Hannah is an amazing child (as I know all children are). Her resilience and positive determination to overcome difficulties that most children never have to endure humbles us. In addition to the hydrocephalus & thorasic Spina Bifida, Hannah has a Chiari II, tethered cord, CAPD, CPP (she has a Supprelin implant in her arm), convergence insufficiency in her eyes. Now here’s the most amazing part, Hannah is totally mobile, no catheter, no braces, no additional devices other then her reading glasses. She made the honor roll again this year at school. This is the same child that 3-1/2 years ago didn’t know a word of English.
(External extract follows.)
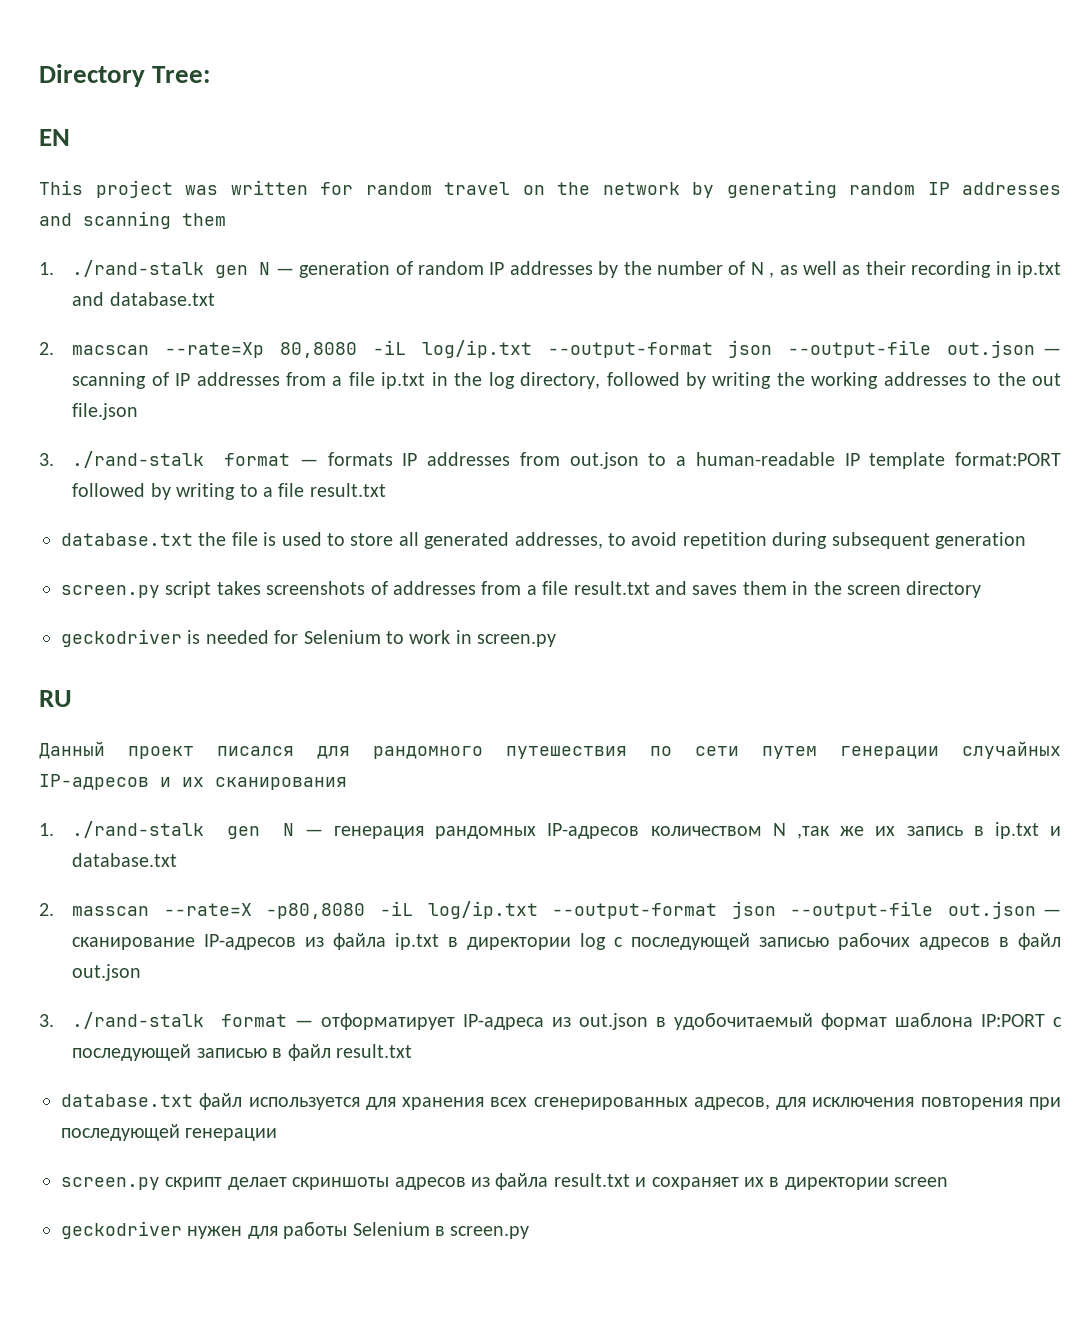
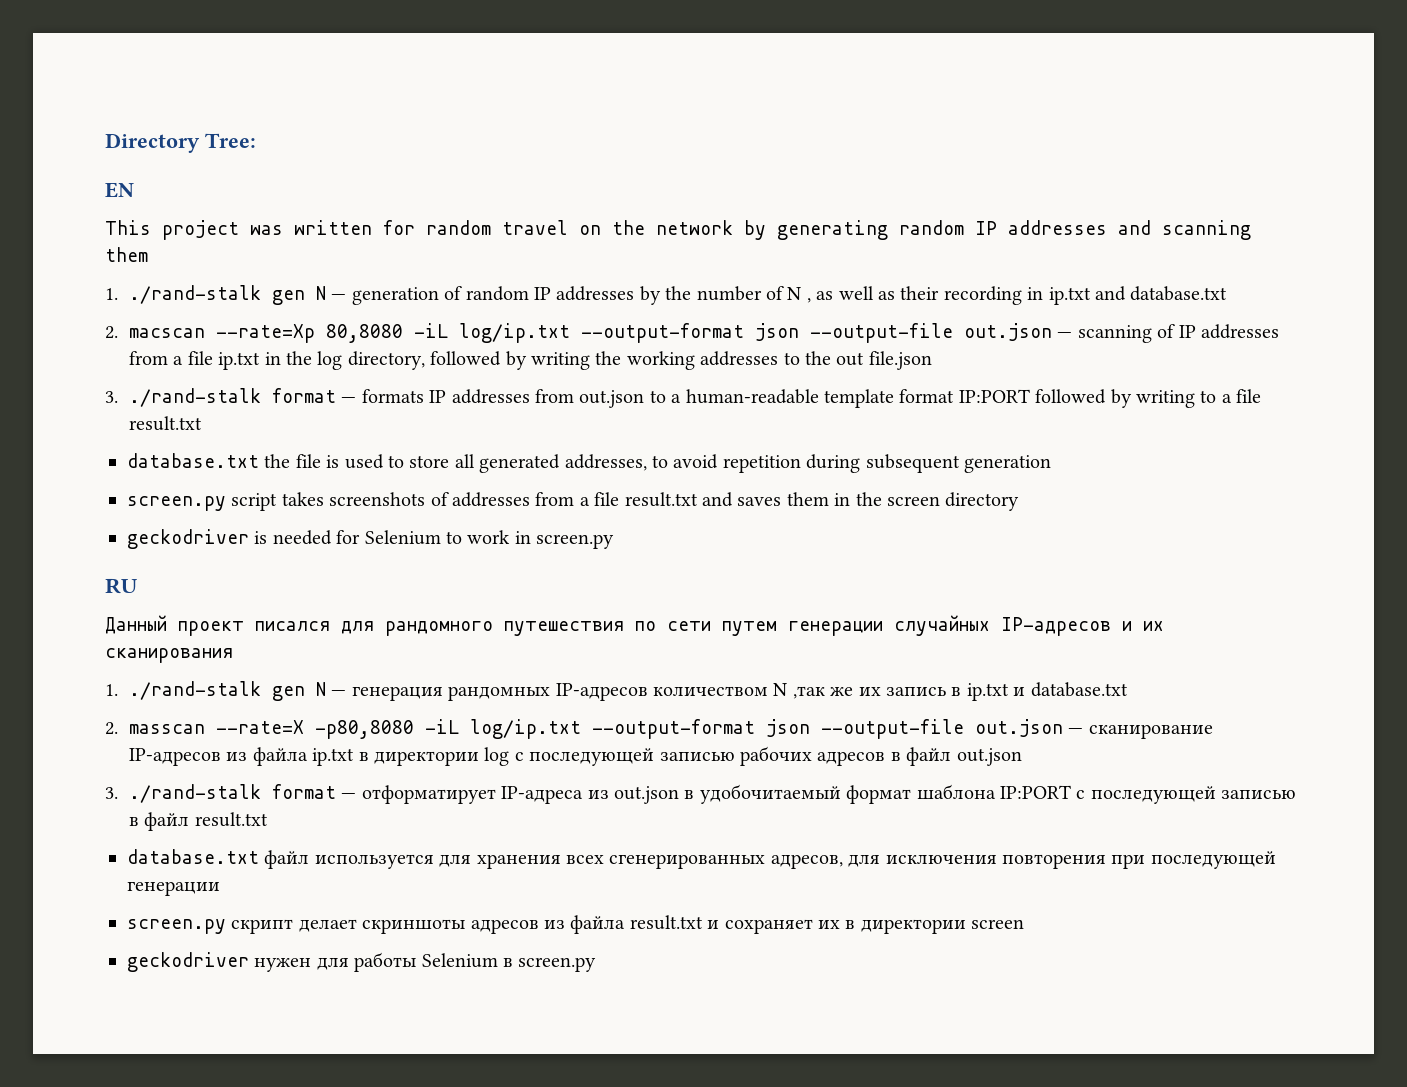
[844,452,1061,469] IP template format:PORT -> [823,389,1030,408] template format IP:PORT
She has vision therapy once a week & aquatic therapy, to help retrain her eyes, and increase her range of motion and balance. She takes dance, Chinese Folk Dance & Ballet and jazz. She especially loves to cheer her brother Harrison on at the Special Olympics games (he has severe Autism). She doesn’t really see that she is any different then any of her peers. She has an amazing enthusiasm for life and learning & helping others. Her hydrocephalus may cause her some discomfort at times, and limit what she is allowed to do physically, but we think it has actually benefited her in that she is stronger and more determined to excel, despite it. She has hydrocephalus, but it is not who she is, it is just a part of her, like having black hair and brown eyes. She just deals with it.

6 Comments for : There are a Million Hydrocephalus Stories; This is the Story of Hannah
    • Thomas
    • February 9, 2012
    Reply

    this is so inspiring 😉 ……… i know how hard it can be to go through hydrocephalus but keep your hopes up and believe in yourself 🙂

    • Kathy Rice
    • August 30, 2011
    Reply

    Thank you for sharing your story. Hannah is an inspiration to all kids with hydrocephalus!!

    • Alexandra Coello
    • August 20, 2011
    Reply

    Thank you for sharing your story with us, congratulations for the brave daughter that you have, my little one is so brave like her .

    • Dona
    • August 18, 2011
    Reply

    Am very touch with Hanna story im so emotional while reading the story, because i have a daughter same case with you.God Bless you

    • Erm
    • August 17, 2011
    Reply

    Thankyou for sharing the Hanna story…. I’m crying for joy….

    • Laura Oliver
    • August 15, 2011
    Reply

    What an amazing story of a determined little girl!! Thank you for sharing it!